Even then, employers of all sizes, from small businesses to Fortune 100 companies, continue to post job openings. Yet the latest job posting data is not uniform across the economy as there may be a shift in the balance of power between tech workers and tech companies as some indicated a slowdown in hiring, including Meta.

“While it’s good for workers to have a strong job market, it can be an inflationary force in the economy,” York said.

Through a turbulent labor market, job opportunities abound in the Triangle

Inflation and response

If inflationary pressures continue, the Federal Reserve will continue to act aggressively to counter them, Lundblad said, noting that strong labor market data from the economy could allow for a more aggressive response to curb inflation.

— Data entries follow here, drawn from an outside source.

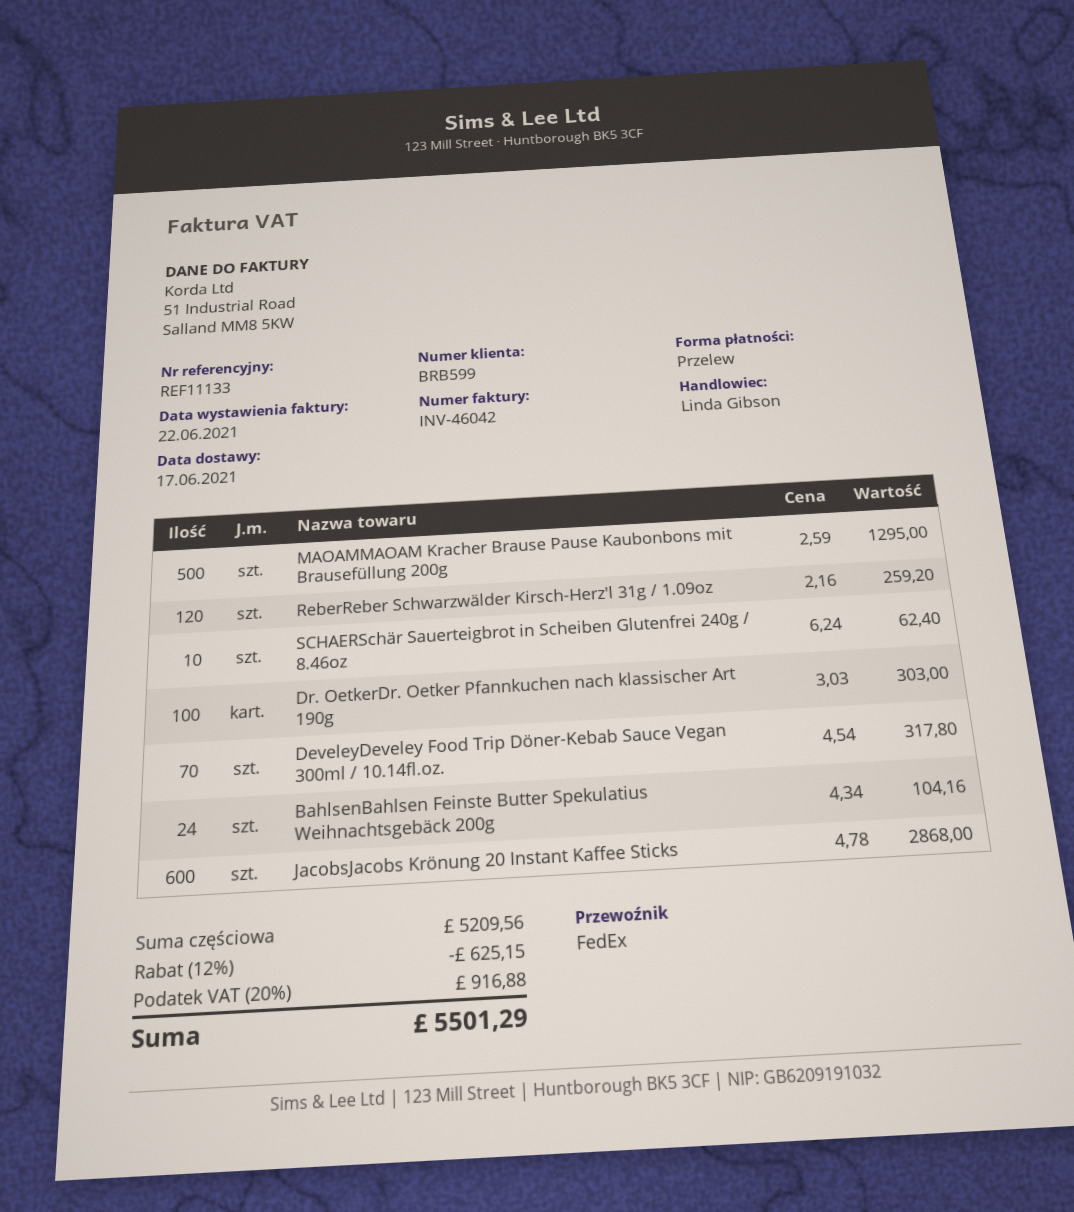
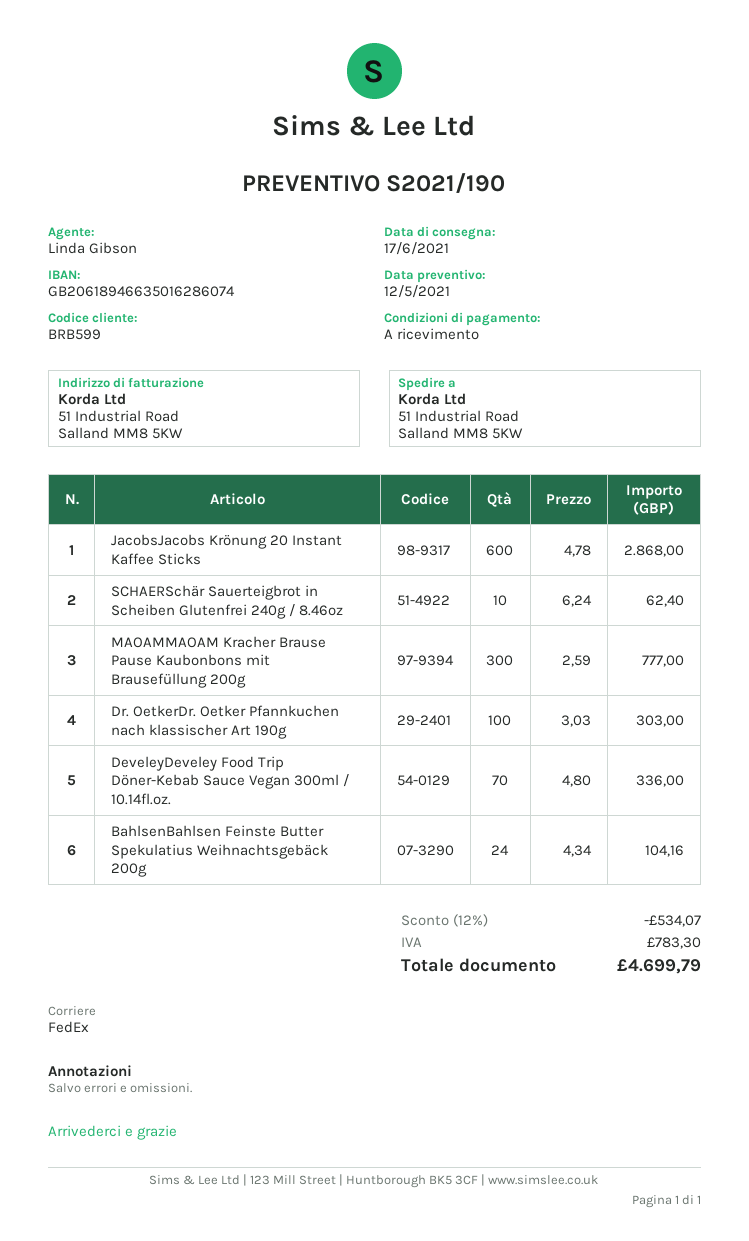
MAOAMMAOAM Kracher Brause Pause Kaubonbons mit Brausefüllung 200g: 500 x 2.59 = 1295.00 -> 300 x 2.59 = 777.00
ReberReber Schwarzwälder Kirsch-Herz'l 31g / 1.09oz: 120 x 2.16 = 259.20 -> none
DeveleyDeveley Food Trip Döner-Kebab Sauce Vegan 300ml / 10.14fl.oz.: 70 x 4.54 = 317.80 -> 70 x 4.80 = 336.00
discount: 12% = 625.15 -> 12% = 534.07
tax: 916.88 -> 783.30
total: 5501.29 -> 4699.79

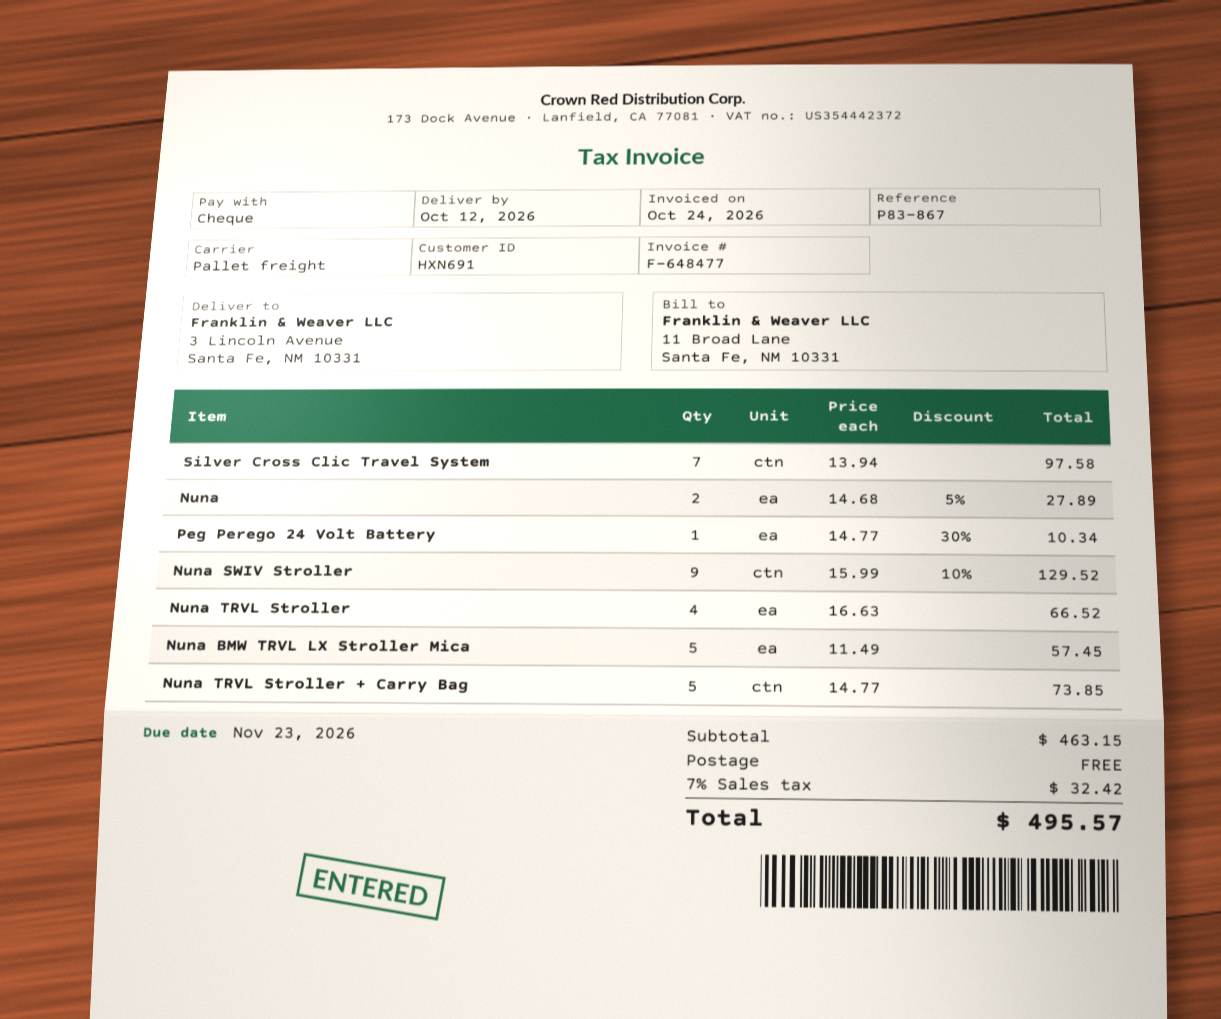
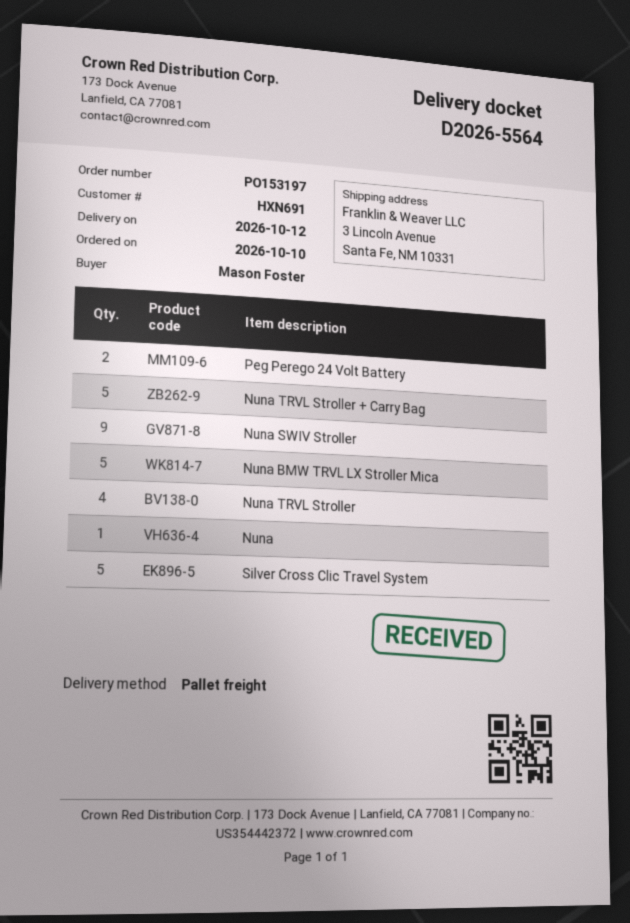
Silver Cross Clic Travel System: 7 -> 5
Nuna: 2 -> 1
Peg Perego 24 Volt Battery: 1 -> 2

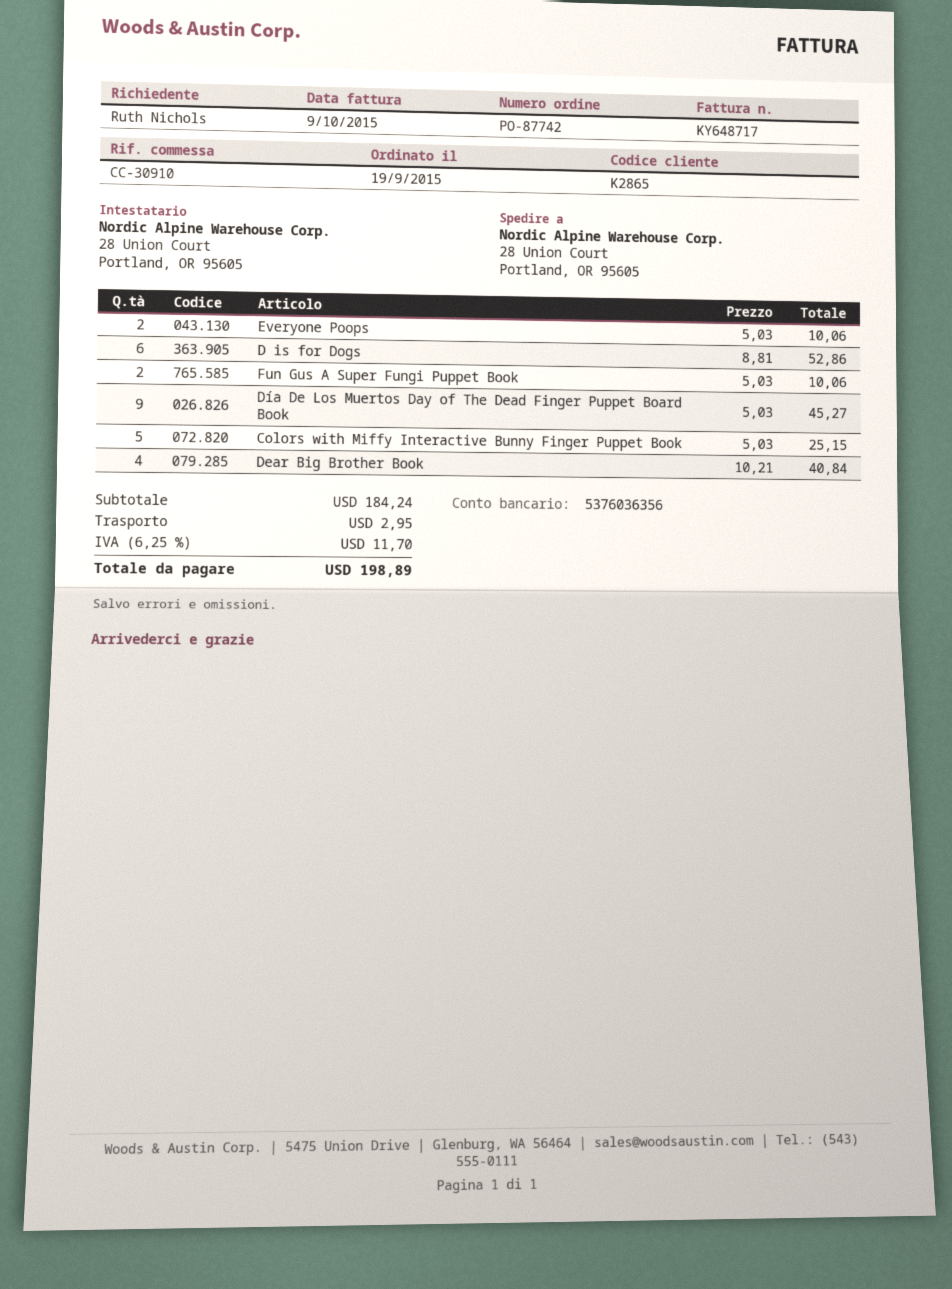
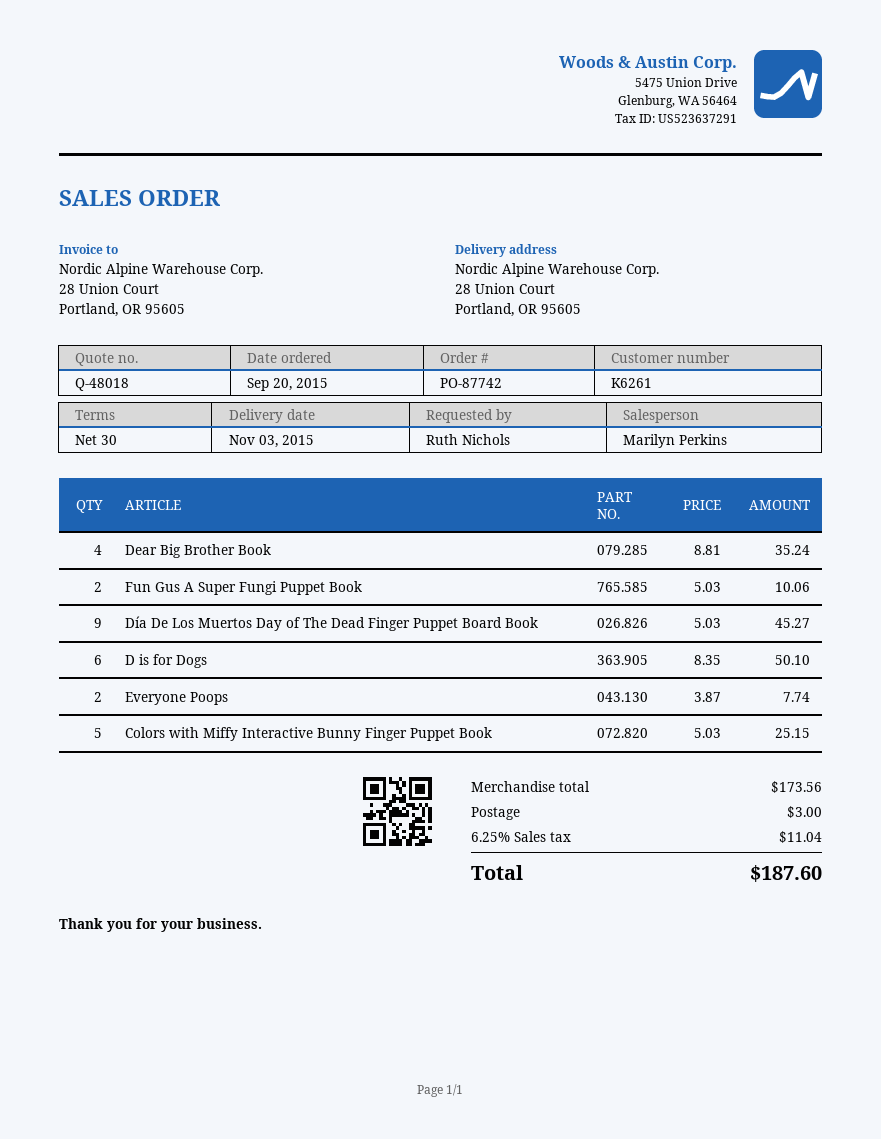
order date: 2015-09-19 -> 2015-09-20
customer number: K2865 -> K6261
Everyone Poops: 2 x 5.03 = 10.06 -> 2 x 3.87 = 7.74
D is for Dogs: 6 x 8.81 = 52.86 -> 6 x 8.35 = 50.10
Dear Big Brother Book: 4 x 10.21 = 40.84 -> 4 x 8.81 = 35.24
subtotal: 184.24 -> 173.56
shipping: 2.95 -> 3.00
tax: 6.25% = 11.70 -> 6.25% = 11.04
total: 198.89 -> 187.60

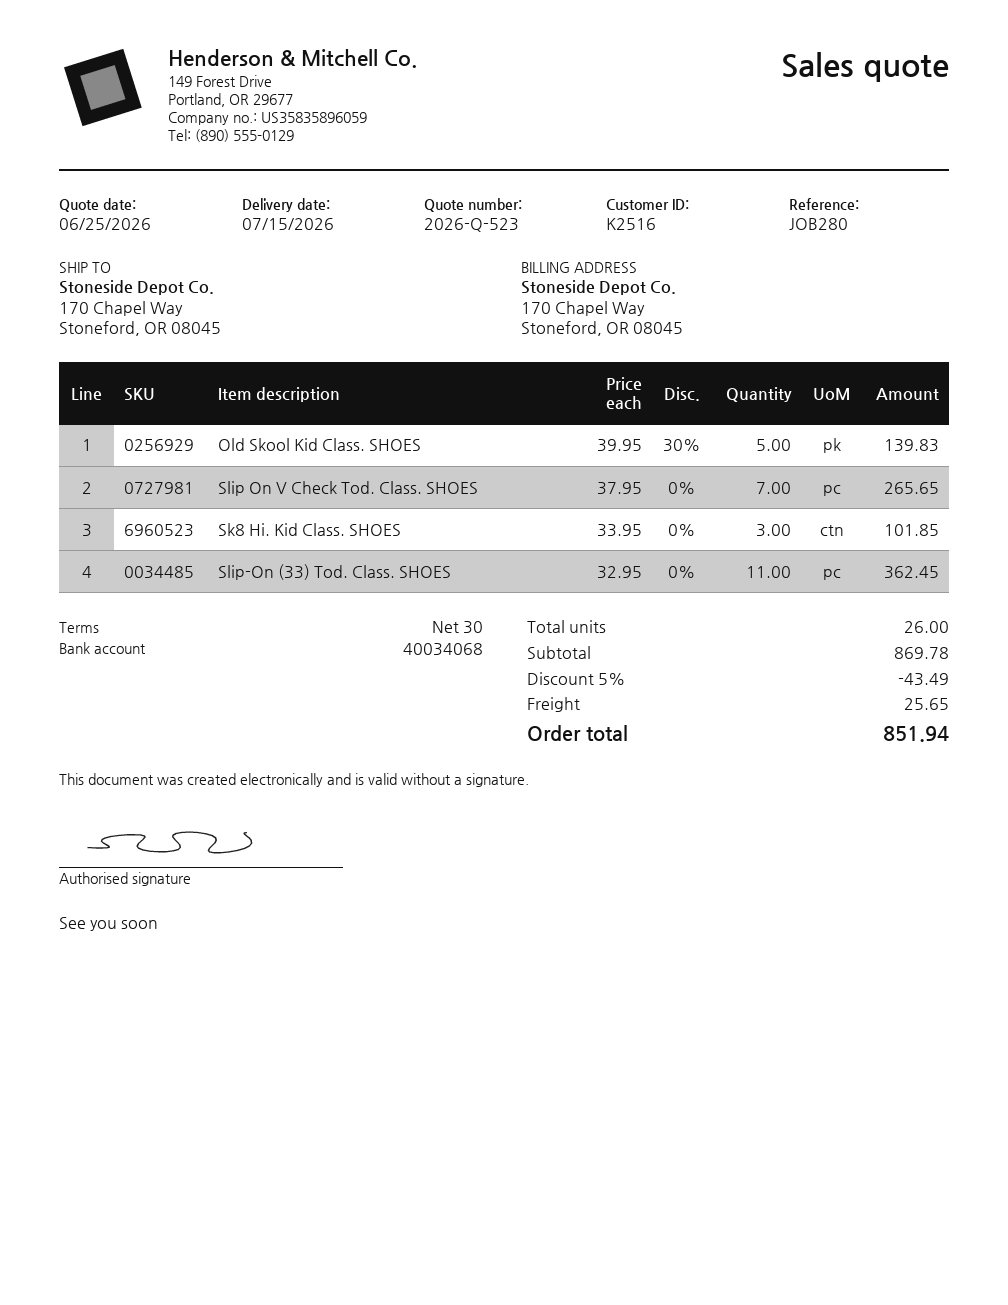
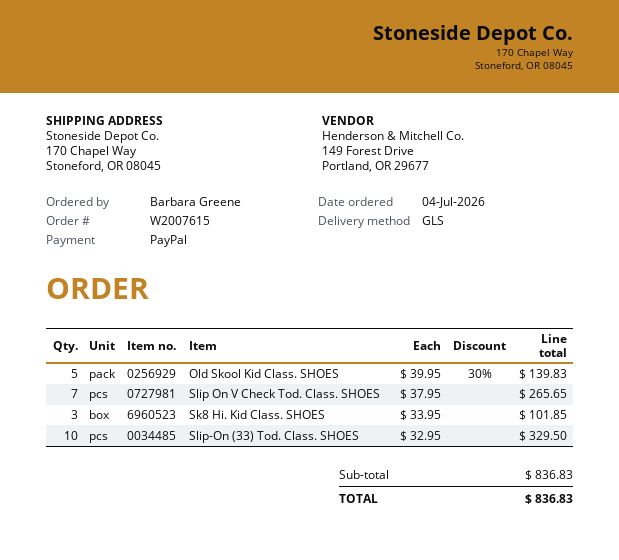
Slip-On (33) Tod. Class. SHOES: 11 x 32.95 = 362.45 -> 10 x 32.95 = 329.50
subtotal: 869.78 -> 836.83
discount: 5% = 43.49 -> none
shipping: 25.65 -> none
total: 851.94 -> 836.83

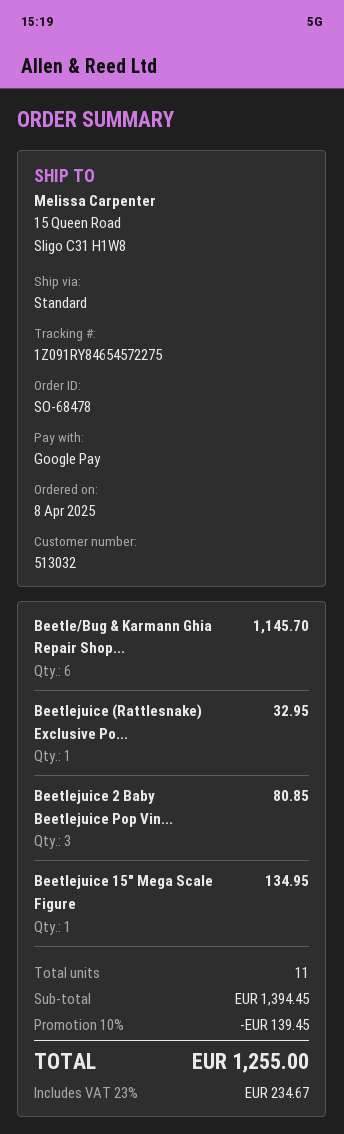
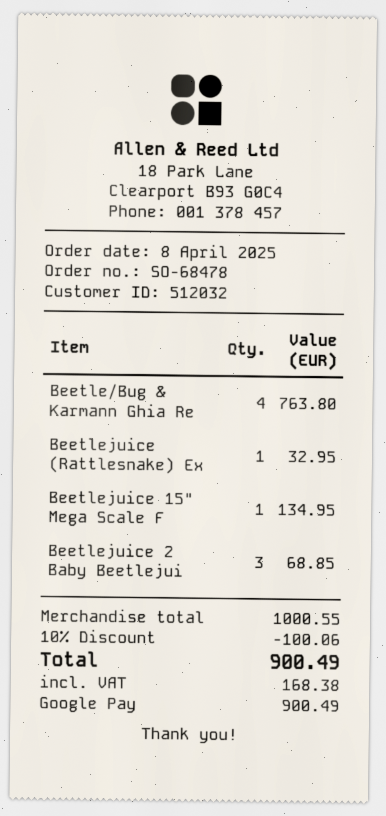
customer number: 513032 -> 512032
Beetle/Bug & Karmann Ghia Repair Shop...: 6 for 1145.70 -> 4 for 763.80
Beetlejuice 2 Baby Beetlejuice Pop Vin...: 3 for 80.85 -> 3 for 68.85
subtotal: 1394.45 -> 1000.55
discount: 10% = 139.45 -> 10% = 100.06
tax: 234.67 -> 168.38
total: 1255.00 -> 900.49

“As a testament to the strength of the labor market,” Lundblad said, “hourly wages are above historical average trends.”

But real wages, measured by adjusting wages for inflation, don’t move as quickly and in some cases, and in some industries, may actually decline, Lundblad said.

“A really complicated environment,” Lundblad said. “If this puts pressure on inflation, the Fed will have to act.”

And another three-quarters of a percentage point hike in the federal funds rate isn’t out of the question, Lundblad said. “The Fed won’t necessarily back down,” he added.